For a second he stands there, pursing his lips. He’s making up his mind. Then he says, “You know what, let’s do that. I’ll figure something out. We’ll go for a ride together, that’s a great idea.”
We walk to the parking lot, Mom and Granma and Dad and me, and on the way out, I see Sam—he’s standing by the table at the entrance. Maybe he’s waiting for me, and I say to Dad, “There’s somebody I want to introduce you to.”
But Sam has already come up. “You look like you used to play a little ball yourself,” he says to my dad, checking him over.
“I’m tall enough, but I’m too skinny. People used to push me around.”
“I don’t believe that,” Sam says. He says hello to Mom and Granma, too, and I say, “This is Sam—he takes care of the school grounds. There’s a court near the football field where I have lunch . . . he lets me play on it.”

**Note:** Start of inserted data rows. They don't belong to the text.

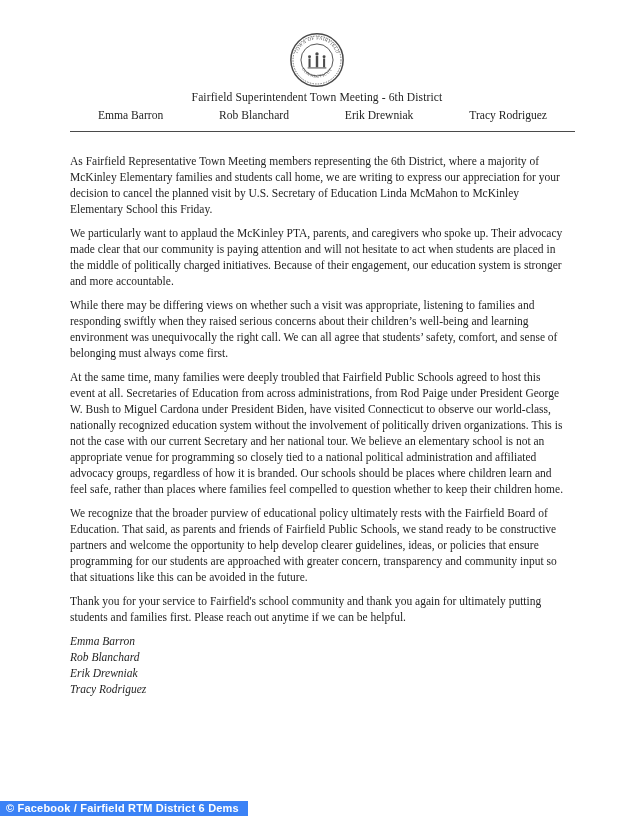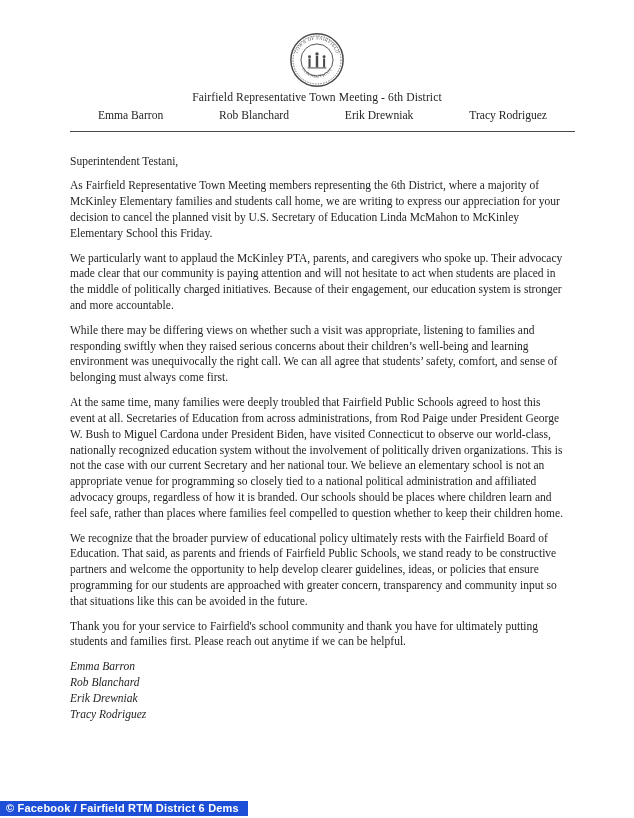--- a/index.html
+++ b/index.html
@@ -69,7 +69,7 @@
     </svg>
   </div>
 
-  <div class="header-title">Fairfield Representative Town Meeting - 6th District</div>
+  <div class="header-title">Fairfield Superintendent Town Meeting - 6th District</div>
 
   <div class="members">
     <span>Emma Barron</span>

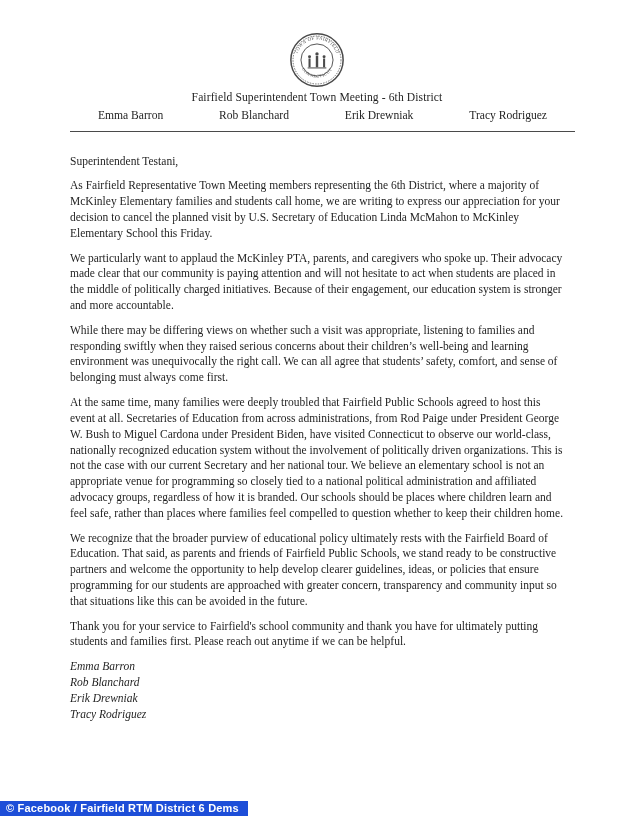--- a/index.html
+++ b/index.html
@@ -81,7 +81,6 @@
   <div class="rule"></div>
 
   <div class="letter">
-    <p>Superintendent Testani,</p>
     <p>As Fairfield Representative Town Meeting members representing the 6th District, where a majority of McKinley Elementary families and students call home, we are writing to express our appreciation for your decision to cancel the planned visit by U.S. Secretary of Education Linda McMahon to McKinley Elementary School this Friday.</p>
     <p>We particularly want to applaud the McKinley PTA, parents, and caregivers who spoke up. Their advocacy made clear that our community is paying attention and will not hesitate to act when students are placed in the middle of politically charged initiatives. Because of their engagement, our education system is stronger and more accountable.</p>
     <p>While there may be differing views on whether such a visit was appropriate, listening to families and responding swiftly when they raised serious concerns about their children’s well-being and learning environment was unequivocally the right call. We can all agree that students’ safety, comfort, and sense of belonging must always come first.</p>

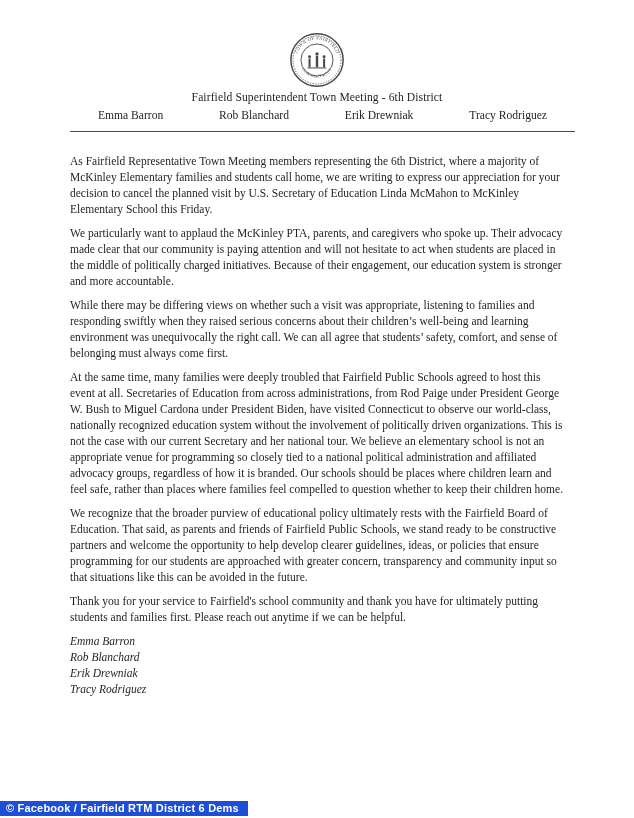--- a/index.html
+++ b/index.html
@@ -86,7 +86,7 @@
     <p>While there may be differing views on whether such a visit was appropriate, listening to families and responding swiftly when they raised serious concerns about their children’s well-being and learning environment was unequivocally the right call. We can all agree that students’ safety, comfort, and sense of belonging must always come first.</p>
     <p>At the same time, many families were deeply troubled that Fairfield Public Schools agreed to host this event at all. Secretaries of Education from across administrations, from Rod Paige under President George W. Bush to Miguel Cardona under President Biden, have visited Connecticut to observe our world-class, nationally recognized education system without the involvement of politically driven organizations. This is not the case with our current Secretary and her national tour. We believe an elementary school is not an appropriate venue for programming so closely tied to a national political administration and affiliated advocacy groups, regardless of how it is branded. Our schools should be places where children learn and feel safe, rather than places where families feel compelled to question whether to keep their children home.</p>
     <p>We recognize that the broader purview of educational policy ultimately rests with the Fairfield Board of Education. That said, as parents and friends of Fairfield Public Schools, we stand ready to be constructive partners and welcome the opportunity to help develop clearer guidelines, ideas, or policies that ensure programming for our students are approached with greater concern, transparency and community input so that situations like this can be avoided in the future.</p>
-    <p>Thank you for your service to Fairfield's school community and thank you have for ultimately putting students and families first. Please reach out anytime if we can be helpful.</p>
+    <p>Thank you for your service to Fairfield's school community and thank you again for ultimately putting students and families first. Please reach out anytime if we can be helpful.</p>
     <div class="signatures">
       <div>Emma Barron</div>
       <div>Rob Blanchard</div>

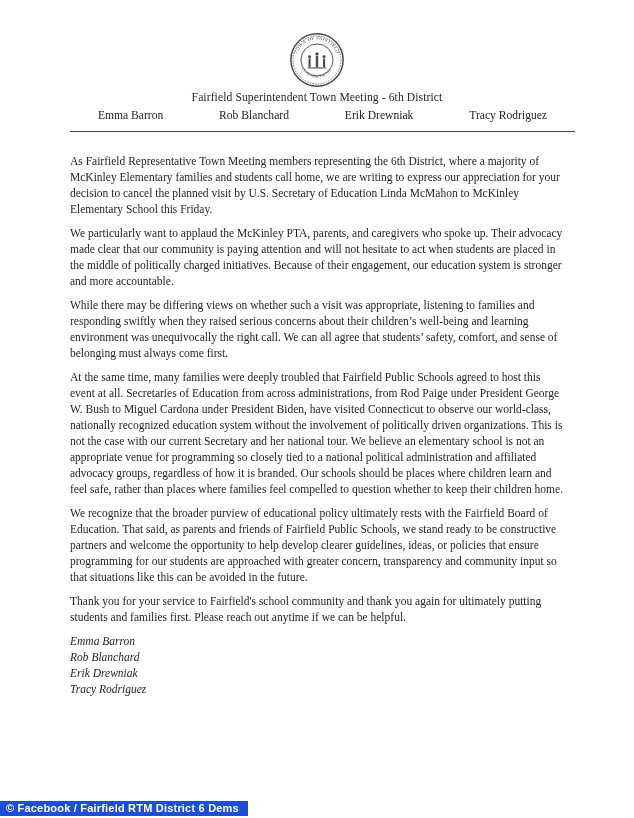--- a/index.html
+++ b/index.html
@@ -95,7 +95,7 @@
     </div>
   </div>
 
-  <div class="caption-bar" style="background: #1d4ed8; color: rgb(255, 255, 255);">© Facebook / Fairfield RTM District 6 Dems</div>
+  <div class="caption-bar" style="background: #3b82f6; color: rgb(255, 255, 255);">© Facebook / Fairfield RTM District 6 Dems</div>
 
 </div>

“I just wanted to introduce myself,” Sam says. His arms are crossed, like he’s angry, but it’s really just to keep his hands warm. Sometimes he complains about his circulation, so he tucks his hands in his armpits and sort of leans forward, but it looks like he’s restless or uncomfortable.
We stand there for a minute. It’s a little awkward—my dad doesn’t really know what to say. “Sam taught me how to shoot,” I tell him.
“You mean, it’s my fault,” Sam says, laughing.
But my dad looks at him seriously. “I’m grateful to you. I haven’t always been . . . around to do these things.”
“Well, I know what that’s like.”
They shake hands, and on our way out, Sam calls after me. “See you on the court.”
All of these things, these little conversations, are things I go over in my head as I lie in bed.
My feet hurt when I finally get up—there’s still a little dried blood on one of my toes. I’m thirsty, too, and when I stand in the bathroom, trying to pee, it’s like I don’t have anything in me. But everything hurts in kind of a good way; it’s nice just to walk around barefoot in the house and feel like all of your muscles are doing their job—they’re getting stronger.